The Evidence Is Mounting That the Militarised Policing Strategy
Against Mexico's Organised Crime Gangs Has Failed Horriby

"The fact that there are those who are corrupt, criminal or abuse of
their public office does not make a state criminal or corrupt. We
should not extrapolate the actions of individuals as those of the
state ... Mexico is not Arizona."

So remarked Mexico's sub-secretary of Latin America and the Caribbean,
Ambassador Ruben Beltran Guerrero, on 5 April, following the release
of report by the government of El Salvador accusing Mexican
authorities of human rights violations against 250 El Salvadorian
immigrants in 2010.

El Salvador's complaints against Mexican authorities have gained
greater weight with the recent imprisonment of over 40 members of
Mexico's National Immigration Institute (INM in Spanish) -for charges
ranging from statutory rape, human trafficking, extortion, kidnapping,
murder and collusion with organised crime- as well as the release of a
report by the country's Human Rights Commission (CNDH) detailing at
least 128 complaints against the INM thus far this year. They also
highlight a growing pattern of abuse against migrants following the
recent discovery of mass graves in the northern states of Durango and
Tamaulipas (with 223, and 183 bodies, respectively), where many of the
dead are believed to have been migrants kidnapped by organised crime
groups while en route to the United States."

While Mexico is, indeed, unlike Arizona - where anti-immigrant laws
are passed by politicians in an effort to appeal to certain political
interest groups - it is very similar to countries like China, India
and the Philippines, where poor law enforcement and oversight has led
to the enrichment of government officials through human trafficking
and complicity with organised crime. For Mexico's cartels human
trafficking is a $15-20bn dollar industry second only to drug
trafficking, and is especially rampant in Mexico, due to the country's
function as a conduit for migrants travelling to the United States.

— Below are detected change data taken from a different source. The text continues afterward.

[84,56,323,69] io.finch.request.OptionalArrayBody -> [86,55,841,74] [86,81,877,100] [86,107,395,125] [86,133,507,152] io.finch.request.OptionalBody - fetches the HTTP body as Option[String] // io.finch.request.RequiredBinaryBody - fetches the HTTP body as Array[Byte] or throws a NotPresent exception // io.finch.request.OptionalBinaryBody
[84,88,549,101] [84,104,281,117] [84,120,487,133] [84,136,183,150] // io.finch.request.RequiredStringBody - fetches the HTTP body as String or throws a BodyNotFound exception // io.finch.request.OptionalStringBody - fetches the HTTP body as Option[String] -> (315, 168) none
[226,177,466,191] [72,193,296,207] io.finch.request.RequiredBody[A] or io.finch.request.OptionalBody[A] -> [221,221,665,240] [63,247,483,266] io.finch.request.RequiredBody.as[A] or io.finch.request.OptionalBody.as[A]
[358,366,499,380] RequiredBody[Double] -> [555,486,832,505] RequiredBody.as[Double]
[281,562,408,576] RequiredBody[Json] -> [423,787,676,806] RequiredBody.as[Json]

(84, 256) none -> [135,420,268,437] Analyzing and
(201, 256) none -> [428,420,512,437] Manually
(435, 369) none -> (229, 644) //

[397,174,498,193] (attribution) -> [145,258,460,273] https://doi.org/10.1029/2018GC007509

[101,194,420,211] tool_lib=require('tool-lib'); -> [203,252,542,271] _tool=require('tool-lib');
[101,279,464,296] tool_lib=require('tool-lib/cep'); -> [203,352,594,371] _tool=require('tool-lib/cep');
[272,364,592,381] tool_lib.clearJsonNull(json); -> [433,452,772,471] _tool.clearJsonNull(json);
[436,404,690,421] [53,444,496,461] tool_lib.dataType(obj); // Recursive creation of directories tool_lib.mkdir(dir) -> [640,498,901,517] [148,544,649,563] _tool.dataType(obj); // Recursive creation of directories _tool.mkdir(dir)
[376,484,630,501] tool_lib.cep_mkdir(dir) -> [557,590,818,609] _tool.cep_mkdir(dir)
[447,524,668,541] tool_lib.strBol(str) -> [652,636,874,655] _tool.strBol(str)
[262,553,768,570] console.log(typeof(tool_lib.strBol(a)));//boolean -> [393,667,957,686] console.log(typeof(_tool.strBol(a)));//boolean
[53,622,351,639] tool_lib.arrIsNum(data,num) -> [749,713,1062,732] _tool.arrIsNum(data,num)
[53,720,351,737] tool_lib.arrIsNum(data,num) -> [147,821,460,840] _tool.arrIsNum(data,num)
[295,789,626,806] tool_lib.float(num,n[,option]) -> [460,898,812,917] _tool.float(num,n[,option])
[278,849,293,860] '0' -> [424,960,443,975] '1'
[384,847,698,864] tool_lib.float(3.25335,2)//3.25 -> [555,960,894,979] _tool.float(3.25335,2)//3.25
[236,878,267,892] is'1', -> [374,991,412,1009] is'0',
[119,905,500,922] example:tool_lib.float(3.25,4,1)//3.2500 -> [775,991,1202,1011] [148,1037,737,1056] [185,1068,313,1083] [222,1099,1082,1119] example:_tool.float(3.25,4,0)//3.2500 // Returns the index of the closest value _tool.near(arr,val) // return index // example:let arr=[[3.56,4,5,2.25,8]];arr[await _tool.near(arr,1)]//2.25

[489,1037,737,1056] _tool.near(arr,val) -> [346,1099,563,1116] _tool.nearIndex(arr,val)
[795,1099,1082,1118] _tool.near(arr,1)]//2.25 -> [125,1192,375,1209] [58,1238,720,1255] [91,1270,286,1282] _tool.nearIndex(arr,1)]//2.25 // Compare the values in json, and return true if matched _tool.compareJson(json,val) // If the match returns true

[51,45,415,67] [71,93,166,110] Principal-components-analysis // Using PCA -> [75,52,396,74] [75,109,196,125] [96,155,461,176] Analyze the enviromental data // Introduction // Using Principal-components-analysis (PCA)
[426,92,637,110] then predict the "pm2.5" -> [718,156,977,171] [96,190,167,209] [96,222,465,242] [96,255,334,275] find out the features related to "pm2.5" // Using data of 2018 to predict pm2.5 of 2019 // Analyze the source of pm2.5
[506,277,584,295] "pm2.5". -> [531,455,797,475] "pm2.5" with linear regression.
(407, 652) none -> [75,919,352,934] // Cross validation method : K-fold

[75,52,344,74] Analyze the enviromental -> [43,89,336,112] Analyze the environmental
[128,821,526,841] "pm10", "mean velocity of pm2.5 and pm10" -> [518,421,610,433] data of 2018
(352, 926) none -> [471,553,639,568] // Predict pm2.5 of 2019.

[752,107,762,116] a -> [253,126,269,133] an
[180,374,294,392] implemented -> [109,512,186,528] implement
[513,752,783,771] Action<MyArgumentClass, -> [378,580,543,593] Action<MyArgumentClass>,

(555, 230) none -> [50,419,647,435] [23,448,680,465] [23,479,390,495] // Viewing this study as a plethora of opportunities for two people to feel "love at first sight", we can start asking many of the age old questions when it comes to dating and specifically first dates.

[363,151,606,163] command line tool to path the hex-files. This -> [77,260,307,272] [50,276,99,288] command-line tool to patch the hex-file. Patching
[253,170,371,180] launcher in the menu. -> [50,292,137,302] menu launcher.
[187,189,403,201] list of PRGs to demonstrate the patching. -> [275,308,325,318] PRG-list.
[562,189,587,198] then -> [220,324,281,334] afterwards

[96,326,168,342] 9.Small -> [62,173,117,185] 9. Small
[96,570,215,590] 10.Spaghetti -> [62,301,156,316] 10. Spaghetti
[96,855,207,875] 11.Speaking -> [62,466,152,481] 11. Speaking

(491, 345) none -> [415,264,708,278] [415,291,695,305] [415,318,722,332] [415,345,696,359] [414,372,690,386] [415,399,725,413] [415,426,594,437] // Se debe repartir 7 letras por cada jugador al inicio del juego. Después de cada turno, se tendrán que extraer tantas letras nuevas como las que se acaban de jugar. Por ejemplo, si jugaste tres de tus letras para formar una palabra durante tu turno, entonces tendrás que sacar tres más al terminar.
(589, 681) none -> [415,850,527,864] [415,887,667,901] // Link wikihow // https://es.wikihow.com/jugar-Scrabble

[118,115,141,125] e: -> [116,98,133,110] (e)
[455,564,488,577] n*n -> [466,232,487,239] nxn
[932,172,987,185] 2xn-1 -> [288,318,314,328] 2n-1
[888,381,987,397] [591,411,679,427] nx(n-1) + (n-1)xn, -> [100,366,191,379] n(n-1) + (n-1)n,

The public furore brought on by the recent scandals involving Mexico's
immigration institute have led the federal government to join the
chorus of complaints against the INM and make clear their efforts to
clean up the country's dysfunctional immigration agency. This effort
has included dramatic helicopter rides by government officials along
Mexico's "migrant route", the purging of seven high-ranking INM
officials (after three years of complaints in some cases), and a
series of indignant-sounding speeches by cabinet members calling for
the "modernisation" of Mexico's National Immigration Institute.

Mexican legislators from the country's main political parties have
gone further and demanded inquiries into the immigration agency's
management, as well as the congressional testimony of the current and
former heads of the INM, which include Cecilia Romero Castillo, now
secretary general of Mexican President Felipe Calderon's National
Action party (PAN). The federal government's new line is striking in
that it makes tacit recognition of the INM's systemic corruption, and
contrasts sharply with the response of Ambassador Ruben Beltran
Guerrero to the allegations made by El Salvador.

Still, full recognition of the immigration agency's problems is far
from universal. The current head of the INM, Salvador Beltran del Rio,
continues to deny that his agency has any endemic faults, while
Ambassador Ruben Beltran Guerrero insists that Mexico is not Arizona
(apparently, it's worse), and that the recent scandals are not
symptomatic of a larger institutional malady.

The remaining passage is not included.